“Why,” said Knight, recollecting circumstances by degrees, “you surely said you were in some degree engaged to him—and of course you were if he kissed you. And now you say you never encouraged him. And I have been fancying you said—I am almost sure you did—that you were sitting with him ON that tomb. Good God!” he cried, suddenly starting up in anger, “are you telling me untruths? Why should you play with me like this? I’ll have the right of it. Elfride, we shall never be happy! There’s a blight upon us, or me, or you, and it must be cleared off before we marry.” Knight moved away impetuously as if to leave her.
She jumped up and clutched his arm
“Don’t go, Harry—don’t!
“Tell me, then,” said Knight sternly. “And remember this, no more fibs, or, upon my soul, I shall hate you. Heavens! that I should come to this, to be made a fool of by a girl’s untruths——”
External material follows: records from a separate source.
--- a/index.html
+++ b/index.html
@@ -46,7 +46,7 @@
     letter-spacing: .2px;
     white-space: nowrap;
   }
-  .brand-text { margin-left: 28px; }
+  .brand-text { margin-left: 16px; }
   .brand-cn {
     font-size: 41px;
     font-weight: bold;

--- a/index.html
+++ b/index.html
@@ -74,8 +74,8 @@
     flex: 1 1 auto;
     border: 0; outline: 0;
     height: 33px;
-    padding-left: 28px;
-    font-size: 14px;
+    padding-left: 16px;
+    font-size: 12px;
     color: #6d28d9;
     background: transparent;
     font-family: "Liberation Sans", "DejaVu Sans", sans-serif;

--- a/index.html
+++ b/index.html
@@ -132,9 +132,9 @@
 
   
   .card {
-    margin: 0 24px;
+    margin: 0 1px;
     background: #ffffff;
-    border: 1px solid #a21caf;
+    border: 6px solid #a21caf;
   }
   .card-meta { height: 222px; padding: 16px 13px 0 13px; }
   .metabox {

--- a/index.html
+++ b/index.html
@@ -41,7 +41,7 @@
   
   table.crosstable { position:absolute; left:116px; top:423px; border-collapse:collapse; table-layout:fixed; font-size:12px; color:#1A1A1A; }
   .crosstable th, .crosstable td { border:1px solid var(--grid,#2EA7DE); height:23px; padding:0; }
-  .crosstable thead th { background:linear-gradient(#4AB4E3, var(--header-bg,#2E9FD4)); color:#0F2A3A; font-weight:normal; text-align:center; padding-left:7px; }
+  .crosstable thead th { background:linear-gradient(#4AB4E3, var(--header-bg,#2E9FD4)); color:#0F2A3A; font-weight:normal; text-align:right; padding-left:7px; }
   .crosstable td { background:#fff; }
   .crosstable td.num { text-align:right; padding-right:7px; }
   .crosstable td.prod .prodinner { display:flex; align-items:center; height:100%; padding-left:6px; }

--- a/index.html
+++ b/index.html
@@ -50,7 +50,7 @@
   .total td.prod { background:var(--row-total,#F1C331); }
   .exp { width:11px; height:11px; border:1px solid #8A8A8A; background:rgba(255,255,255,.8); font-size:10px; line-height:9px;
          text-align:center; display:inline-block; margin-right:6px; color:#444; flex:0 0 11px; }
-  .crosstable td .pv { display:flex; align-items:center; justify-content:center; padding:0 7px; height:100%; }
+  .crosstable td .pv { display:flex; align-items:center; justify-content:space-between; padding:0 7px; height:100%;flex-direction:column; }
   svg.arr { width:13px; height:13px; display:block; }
“Don’t, don’t treat me so cruelly! O Harry, Harry, have pity, and withdraw those dreadful words! I am truthful by nature—I am—and I don’t know how I came to make you misunderstand! But I was frightened!” She quivered so in her perturbation that she shook him with her {Note: sentence incomplete in text.}
“Did you say you were sitting on that tomb?” he asked moodily.
“Yes; and it was true.”
“Then how, in the name of Heaven, can a man sit upon his own tomb?”
“That was another man. Forgive me, Harry, won’t you?”
“What, a lover in the tomb and a lover on it?”